═══ DATASET CONTENT ═══

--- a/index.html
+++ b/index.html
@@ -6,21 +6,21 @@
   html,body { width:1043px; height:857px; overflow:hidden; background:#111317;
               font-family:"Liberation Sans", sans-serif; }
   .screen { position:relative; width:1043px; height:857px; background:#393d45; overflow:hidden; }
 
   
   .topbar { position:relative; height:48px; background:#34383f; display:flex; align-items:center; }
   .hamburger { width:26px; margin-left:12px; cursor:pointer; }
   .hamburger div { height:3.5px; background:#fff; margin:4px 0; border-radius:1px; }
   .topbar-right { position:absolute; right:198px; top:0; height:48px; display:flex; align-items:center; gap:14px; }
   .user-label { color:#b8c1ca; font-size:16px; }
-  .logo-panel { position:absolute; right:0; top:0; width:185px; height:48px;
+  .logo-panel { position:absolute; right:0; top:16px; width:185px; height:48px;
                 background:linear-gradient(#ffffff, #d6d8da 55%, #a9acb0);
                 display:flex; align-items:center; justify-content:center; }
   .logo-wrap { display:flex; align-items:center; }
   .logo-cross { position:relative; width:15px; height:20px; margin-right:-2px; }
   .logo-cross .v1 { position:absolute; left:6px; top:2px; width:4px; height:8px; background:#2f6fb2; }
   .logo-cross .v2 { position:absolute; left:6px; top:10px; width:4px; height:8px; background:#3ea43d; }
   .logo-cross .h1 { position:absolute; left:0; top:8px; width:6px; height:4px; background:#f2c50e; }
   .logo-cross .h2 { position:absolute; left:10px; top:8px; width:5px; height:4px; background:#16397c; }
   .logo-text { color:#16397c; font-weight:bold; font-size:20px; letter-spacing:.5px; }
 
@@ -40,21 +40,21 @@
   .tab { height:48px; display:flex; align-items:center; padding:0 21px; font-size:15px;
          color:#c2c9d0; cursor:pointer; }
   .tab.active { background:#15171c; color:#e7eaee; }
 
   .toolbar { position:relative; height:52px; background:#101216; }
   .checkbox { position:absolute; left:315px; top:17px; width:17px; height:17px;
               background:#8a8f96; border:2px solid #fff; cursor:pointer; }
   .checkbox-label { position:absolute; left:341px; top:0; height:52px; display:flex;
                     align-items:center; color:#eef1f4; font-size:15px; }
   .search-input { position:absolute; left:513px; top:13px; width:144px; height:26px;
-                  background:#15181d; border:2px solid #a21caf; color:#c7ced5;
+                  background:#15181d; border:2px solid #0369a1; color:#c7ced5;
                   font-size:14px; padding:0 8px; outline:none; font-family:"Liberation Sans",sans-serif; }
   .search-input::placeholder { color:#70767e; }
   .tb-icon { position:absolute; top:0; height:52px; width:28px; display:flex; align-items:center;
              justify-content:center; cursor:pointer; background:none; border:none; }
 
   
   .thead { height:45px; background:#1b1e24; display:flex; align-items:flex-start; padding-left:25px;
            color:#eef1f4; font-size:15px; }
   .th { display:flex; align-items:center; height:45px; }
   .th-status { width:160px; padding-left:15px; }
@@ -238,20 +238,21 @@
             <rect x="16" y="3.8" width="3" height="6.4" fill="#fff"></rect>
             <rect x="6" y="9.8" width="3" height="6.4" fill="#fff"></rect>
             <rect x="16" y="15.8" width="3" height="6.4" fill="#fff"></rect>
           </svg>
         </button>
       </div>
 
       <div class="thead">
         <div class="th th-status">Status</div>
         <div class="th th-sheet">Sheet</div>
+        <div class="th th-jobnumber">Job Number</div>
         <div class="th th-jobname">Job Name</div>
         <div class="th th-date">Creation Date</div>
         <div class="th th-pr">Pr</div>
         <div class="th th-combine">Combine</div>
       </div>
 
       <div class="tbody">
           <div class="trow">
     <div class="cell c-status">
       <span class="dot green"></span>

═══

Taking the entries above, print exactly the lines starting at the line with "background:#8a8f96; border:2px solid" and ending at the line with "top:13px; width:144px; height:26px;", both included.

               background:#8a8f96; border:2px solid #fff; cursor:pointer; }
   .checkbox-label { position:absolute; left:341px; top:0; height:52px; display:flex;
                     align-items:center; color:#eef1f4; font-size:15px; }
   .search-input { position:absolute; left:513px; top:13px; width:144px; height:26px;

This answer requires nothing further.